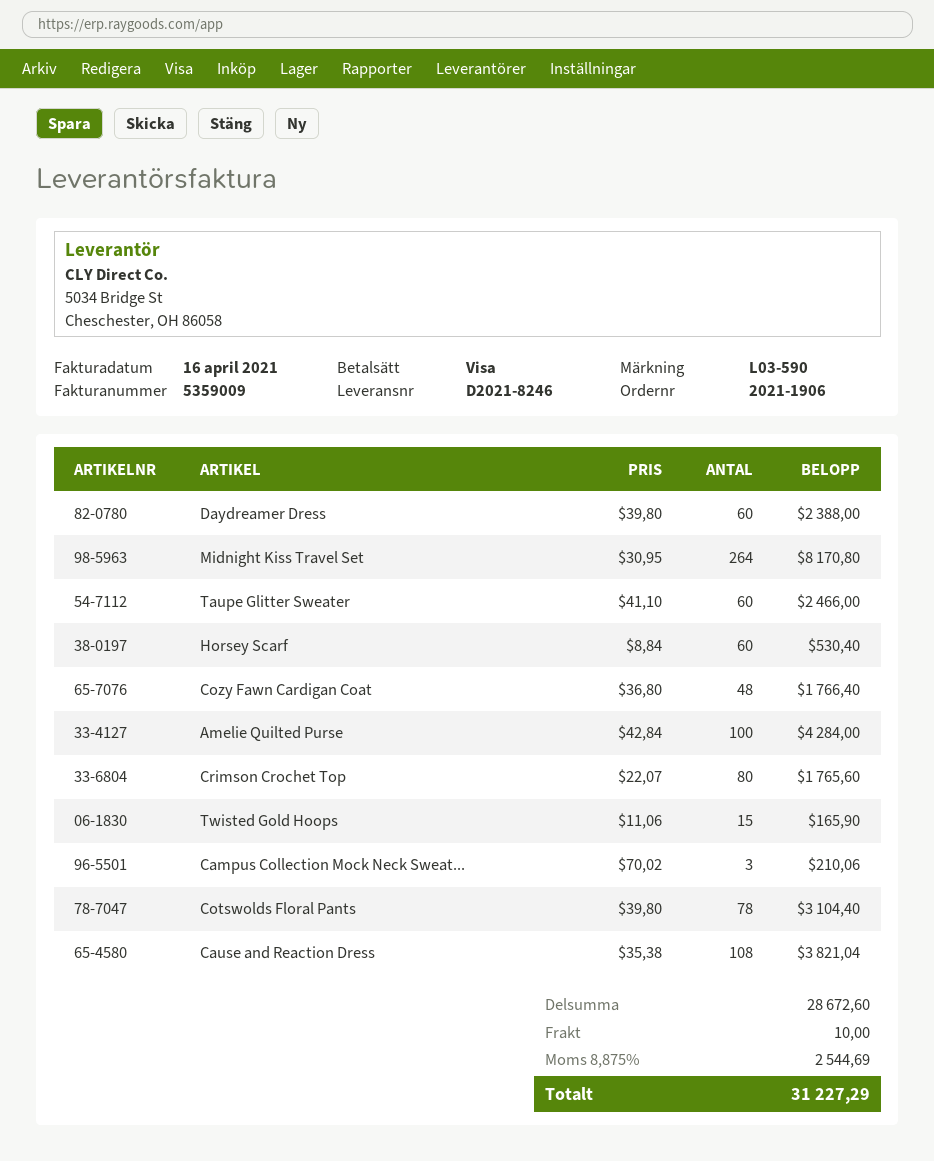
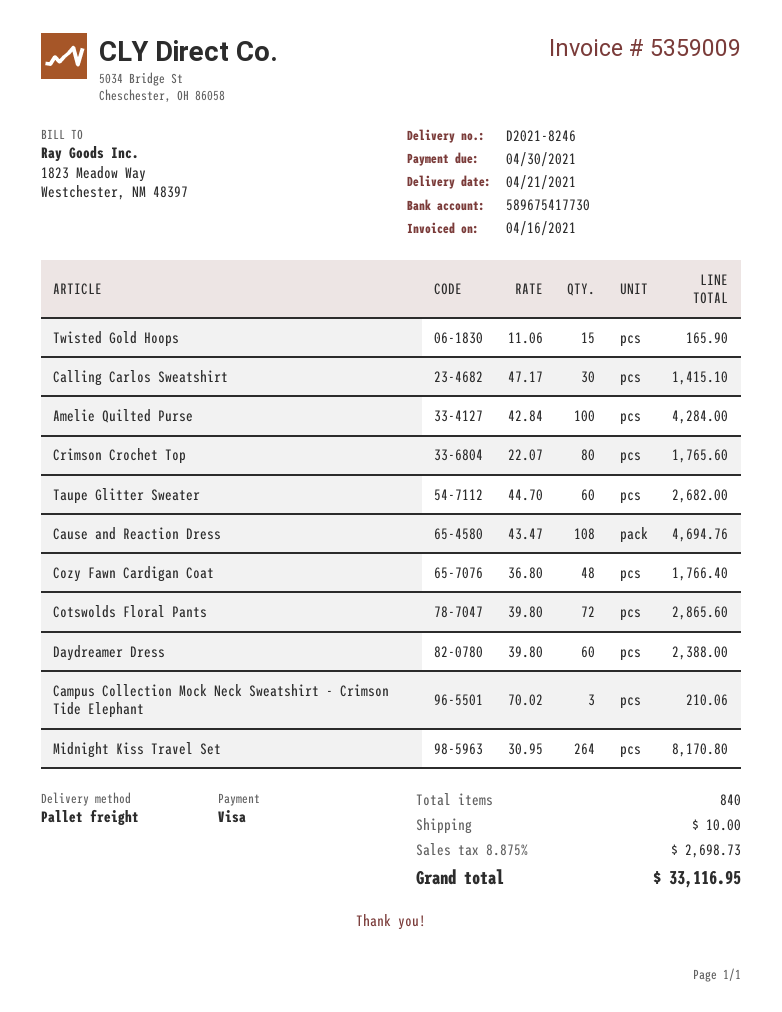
Taupe Glitter Sweater: 60 x 41.10 = 2466.00 -> 60 x 44.70 = 2682.00
Horsey Scarf: 60 x 8.84 = 530.40 -> none
Cotswolds Floral Pants: 78 x 39.80 = 3104.40 -> 72 x 39.80 = 2865.60
Cause and Reaction Dress: 108 x 35.38 = 3821.04 -> 108 x 43.47 = 4694.76
Calling Carlos Sweatshirt: none -> 30 x 47.17 = 1415.10
tax: 8.875% = 2544.69 -> 8.875% = 2698.73
total: 31227.29 -> 33116.95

» Required action: Output the records above exactly, leaving out pictures.

» Solution for this task:
Taupe Glitter Sweater: 60 x 41.10 = 2466.00 -> 60 x 44.70 = 2682.00
Horsey Scarf: 60 x 8.84 = 530.40 -> none
Cotswolds Floral Pants: 78 x 39.80 = 3104.40 -> 72 x 39.80 = 2865.60
Cause and Reaction Dress: 108 x 35.38 = 3821.04 -> 108 x 43.47 = 4694.76
Calling Carlos Sweatshirt: none -> 30 x 47.17 = 1415.10
tax: 8.875% = 2544.69 -> 8.875% = 2698.73
total: 31227.29 -> 33116.95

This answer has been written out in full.